I want to remove Specific words with dot and without dot like (Pvt. ,Ltd. ,Pvt ,Ltd ,Pte. ,Pte ,Co., Co, Private Limited, Inc. , Incorporated) from the string and it should capture rest of the data available.
I have tried using
"\(|\)|-|\.|Pvt|Ltd|Incorporated|Pte|Inc|Co|Private|\s"
but it's not working.
Example text:
0.5Bn FinHealth Pvt. Ltd.Inc. Pte.Co.Private Limited Incorporated,
0.5Bn FinHealth Ltd.,
1MG Technologies Pvt. Ltd.,
I need help to improve the regex.
Maybe give the following pattern a try:
(?:\s*\b(?:(?:Pvt|Ltd|Pte|Co)\.?|Inc\.|Incorporated|Private Limited))+
See an online demo
(?:
- Open 1st non-capture group;
\s*
- 0+ (Greedy) whitespace characters;\b
- A word-boundary;(?:
- Open a nested 2nd non-capture group;
(?:Pvt|Ltd|Pte|Co)
- A 3rd nested non-capture group with the alternatives that can have optional dot behind;\.?
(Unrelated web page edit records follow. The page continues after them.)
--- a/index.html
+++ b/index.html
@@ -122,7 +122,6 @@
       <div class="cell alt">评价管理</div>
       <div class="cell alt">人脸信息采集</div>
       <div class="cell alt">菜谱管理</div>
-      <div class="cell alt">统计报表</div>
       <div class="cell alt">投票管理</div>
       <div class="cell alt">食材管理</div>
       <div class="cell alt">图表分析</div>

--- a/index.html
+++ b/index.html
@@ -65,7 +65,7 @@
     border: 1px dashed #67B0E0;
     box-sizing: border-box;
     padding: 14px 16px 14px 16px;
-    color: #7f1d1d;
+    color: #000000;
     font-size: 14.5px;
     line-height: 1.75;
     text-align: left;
- An optional literal dot;|
- Or;Inc\.
- Literally match 'Inc.';|
- Or;Incorporated
- Literally match 'Incorporated';|
- Or;Private Limited
- Literally match 'Private Limited';))+
- Close non-capture groups and match the 1st one 1+ times.Replace matches with empty string.
Note: I was unsure what you meant to do with \(|\)|-|\.
but my guess is you want to replace certain stand-alone characters. If so, you can include a character-class, for example: [().-]+
to replace these in another alternation.